*INSTRUCTIONS TO FOLLOW:*
Exclude the images and transcribe the entries below precisely.

*DATA TO USE:*
---

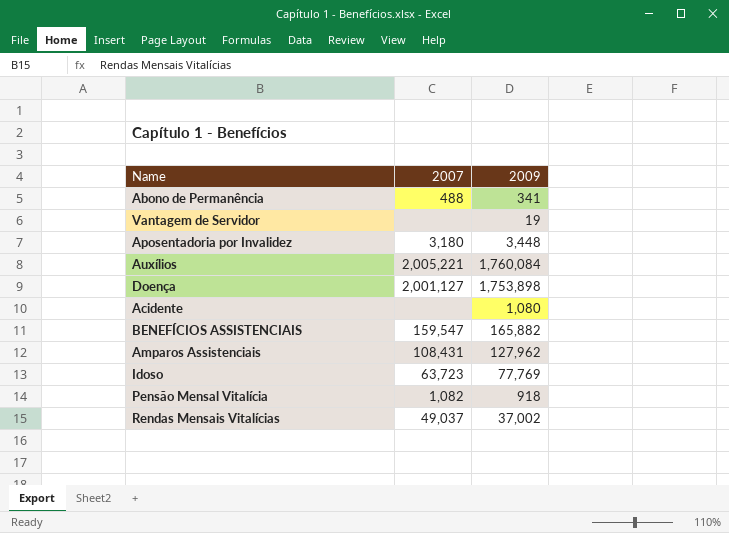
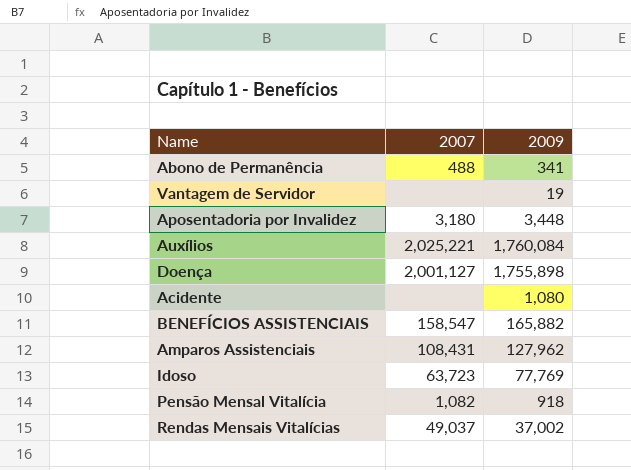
Auxílios | 2007: 2,005,221 -> 2,025,221
Doença | 2009: 1,753,898 -> 1,755,898
BENEFÍCIOS ASSISTENCIAIS | 2007: 159,547 -> 158,547

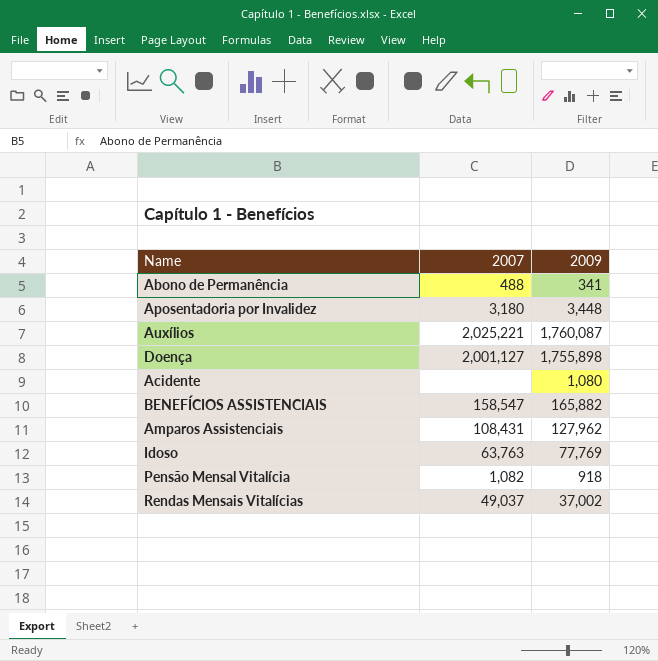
row Vantagem de Servidor: none | 19 -> none
Auxílios | 2009: 1,760,084 -> 1,760,087
Idoso | 2007: 63,723 -> 63,763

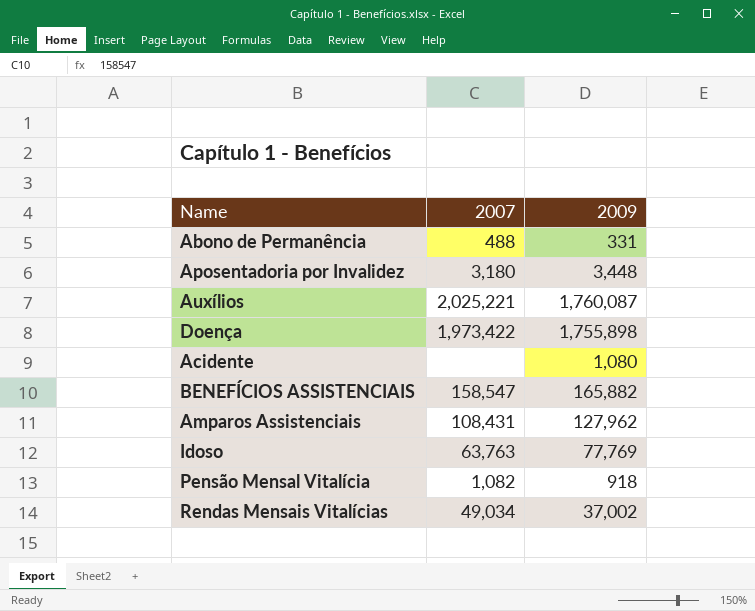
Abono de Permanência | 2009: 341 -> 331
Doença | 2007: 2,001,127 -> 1,973,422
Rendas Mensais Vitalícias | 2007: 49,037 -> 49,034

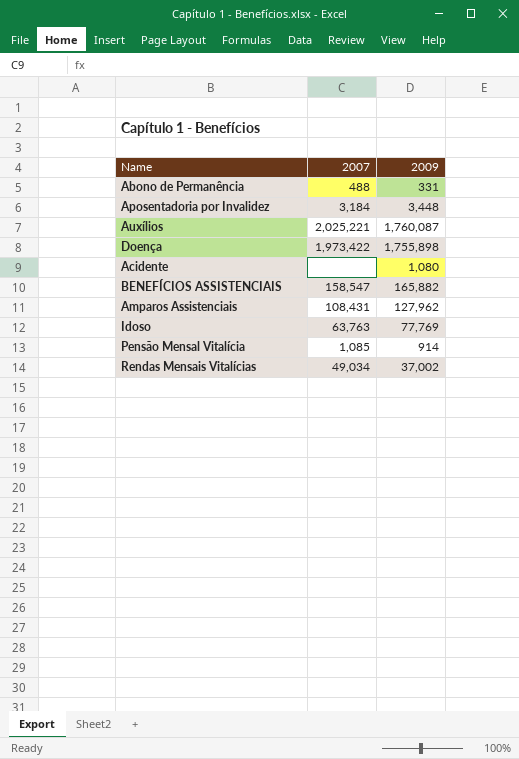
Aposentadoria por Invalidez | 2007: 3,180 -> 3,184
Pensão Mensal Vitalícia | 2007: 1,082 -> 1,085
Pensão Mensal Vitalícia | 2009: 918 -> 914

---

*TASK SOLUTION:*
Auxílios | 2007: 2,005,221 -> 2,025,221
Doença | 2009: 1,753,898 -> 1,755,898
BENEFÍCIOS ASSISTENCIAIS | 2007: 159,547 -> 158,547

row Vantagem de Servidor: none | 19 -> none
Auxílios | 2009: 1,760,084 -> 1,760,087
Idoso | 2007: 63,723 -> 63,763

Abono de Permanência | 2009: 341 -> 331
Doença | 2007: 2,001,127 -> 1,973,422
Rendas Mensais Vitalícias | 2007: 49,037 -> 49,034

Aposentadoria por Invalidez | 2007: 3,180 -> 3,184
Pensão Mensal Vitalícia | 2007: 1,082 -> 1,085
Pensão Mensal Vitalícia | 2009: 918 -> 914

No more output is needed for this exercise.